• _ASSIGNMENT_
In this exercise, write out the data word for word and leave every image out.

• _MATERIAL TO PROCESS_
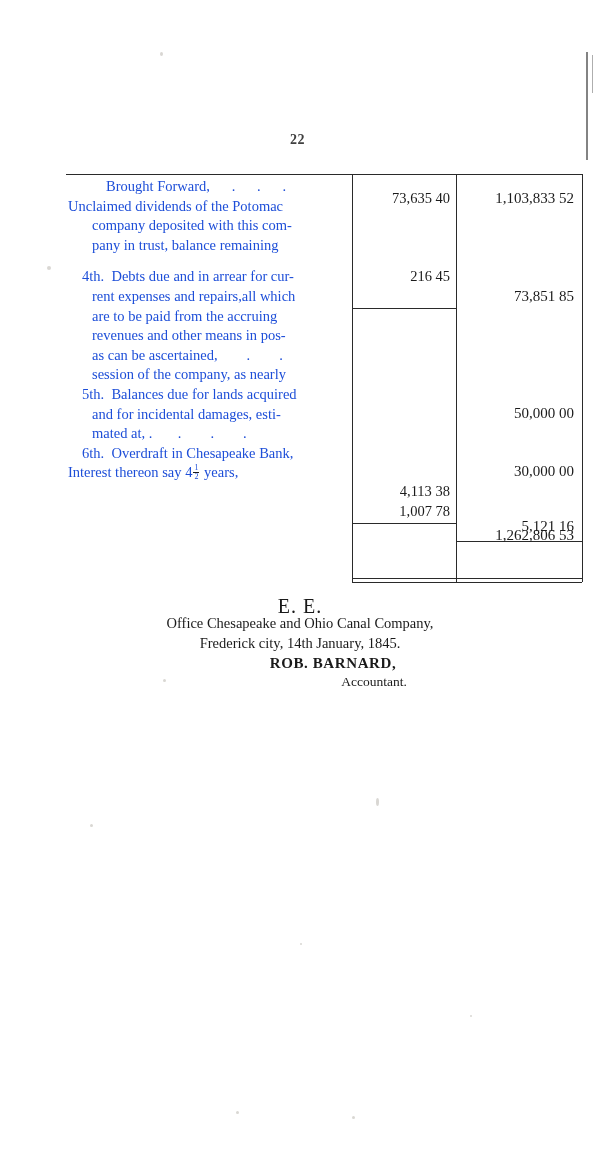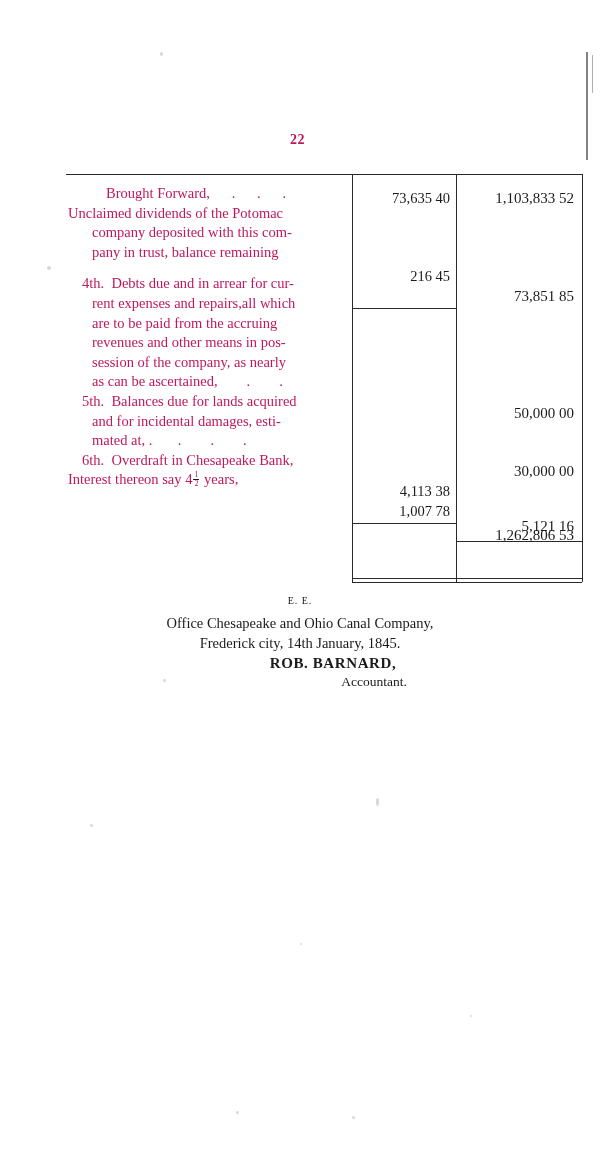--- a/index.html
+++ b/index.html
@@ -33,7 +33,7 @@
     font-size: 14px;
     font-weight: bold;
     letter-spacing: 0.5px;
-    color: #be185d;
+    color: #404040;
   }
 
   

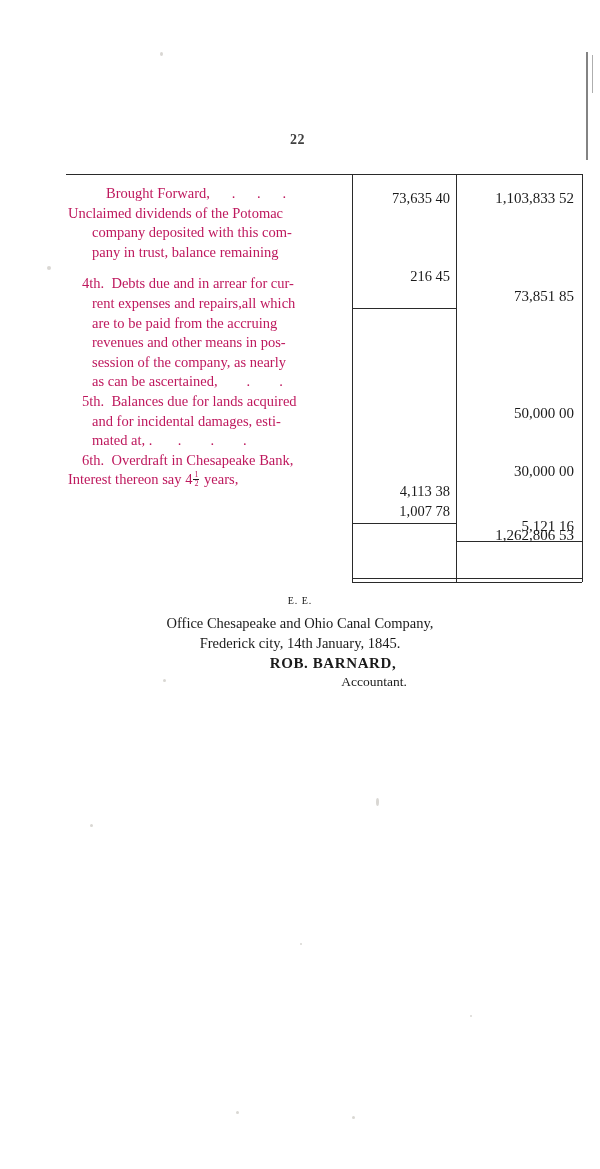--- a/index.html
+++ b/index.html
@@ -82,11 +82,11 @@
   .desc-block {
     position: absolute;
     left: 60px;
-    top: 184px;
+    top: 177px;
     width: 290px;
     font-size: 14.5px;
     line-height: 19.6px;
-    color: #be185d;
+    color: #1d4ed8;
   }
   .desc-line {
     white-space: pre;

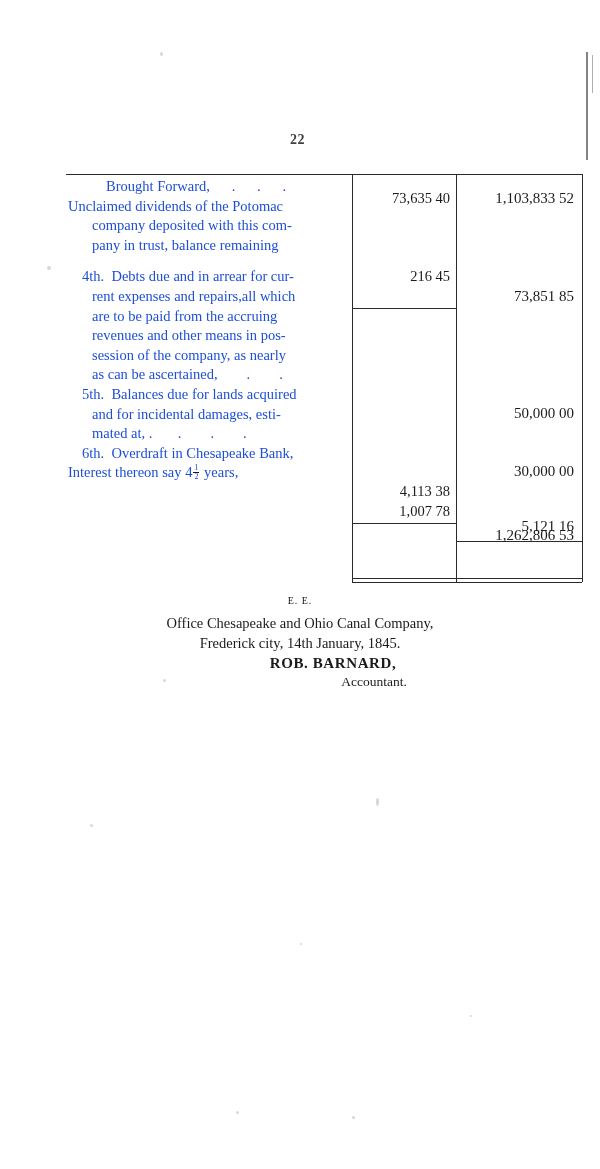--- a/index.html
+++ b/index.html
@@ -207,8 +207,8 @@
   <div class="desc-line indent3">rent expenses and repairs,all which</div>
   <div class="desc-line indent3">are to be paid from the accruing</div>
   <div class="desc-line indent3">revenues and other means in pos-</div>
+  <div class="desc-line indent3">as can be ascertained,        .        .</div>
   <div class="desc-line indent3">session of the company, as nearly</div>
-  <div class="desc-line indent3">as can be ascertained,        .        .</div>
   <div class="desc-line indent2">5th.  Balances due for lands acquired</div>
   <div class="desc-line indent3">and for incidental damages, esti-</div>
   <div class="desc-line indent3">mated at, .       .        .        .</div>

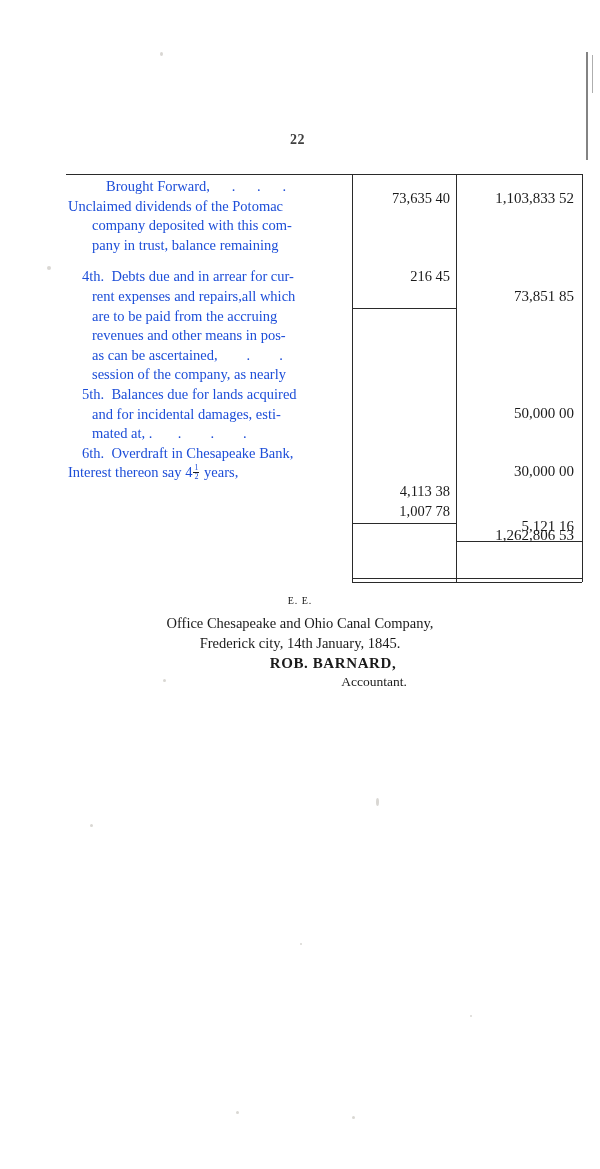--- a/index.html
+++ b/index.html
@@ -133,7 +133,7 @@
     left: 0;
     width: 600px;
     text-align: center;
-    font-size: 10px;
+    font-size: 20px;
     letter-spacing: 1px;
   }
   .office {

• _RESPONSE TO THIS TASK_
--- a/index.html
+++ b/index.html
@@ -33,7 +33,7 @@
     font-size: 14px;
     font-weight: bold;
     letter-spacing: 0.5px;
-    color: #be185d;
+    color: #404040;
   }
 
   

--- a/index.html
+++ b/index.html
@@ -82,11 +82,11 @@
   .desc-block {
     position: absolute;
     left: 60px;
-    top: 184px;
+    top: 177px;
     width: 290px;
     font-size: 14.5px;
     line-height: 19.6px;
-    color: #be185d;
+    color: #1d4ed8;
   }
   .desc-line {
     white-space: pre;

--- a/index.html
+++ b/index.html
@@ -207,8 +207,8 @@
   <div class="desc-line indent3">rent expenses and repairs,all which</div>
   <div class="desc-line indent3">are to be paid from the accruing</div>
   <div class="desc-line indent3">revenues and other means in pos-</div>
+  <div class="desc-line indent3">as can be ascertained,        .        .</div>
   <div class="desc-line indent3">session of the company, as nearly</div>
-  <div class="desc-line indent3">as can be ascertained,        .        .</div>
   <div class="desc-line indent2">5th.  Balances due for lands acquired</div>
   <div class="desc-line indent3">and for incidental damages, esti-</div>
   <div class="desc-line indent3">mated at, .       .        .        .</div>

--- a/index.html
+++ b/index.html
@@ -133,7 +133,7 @@
     left: 0;
     width: 600px;
     text-align: center;
-    font-size: 10px;
+    font-size: 20px;
     letter-spacing: 1px;
   }
   .office {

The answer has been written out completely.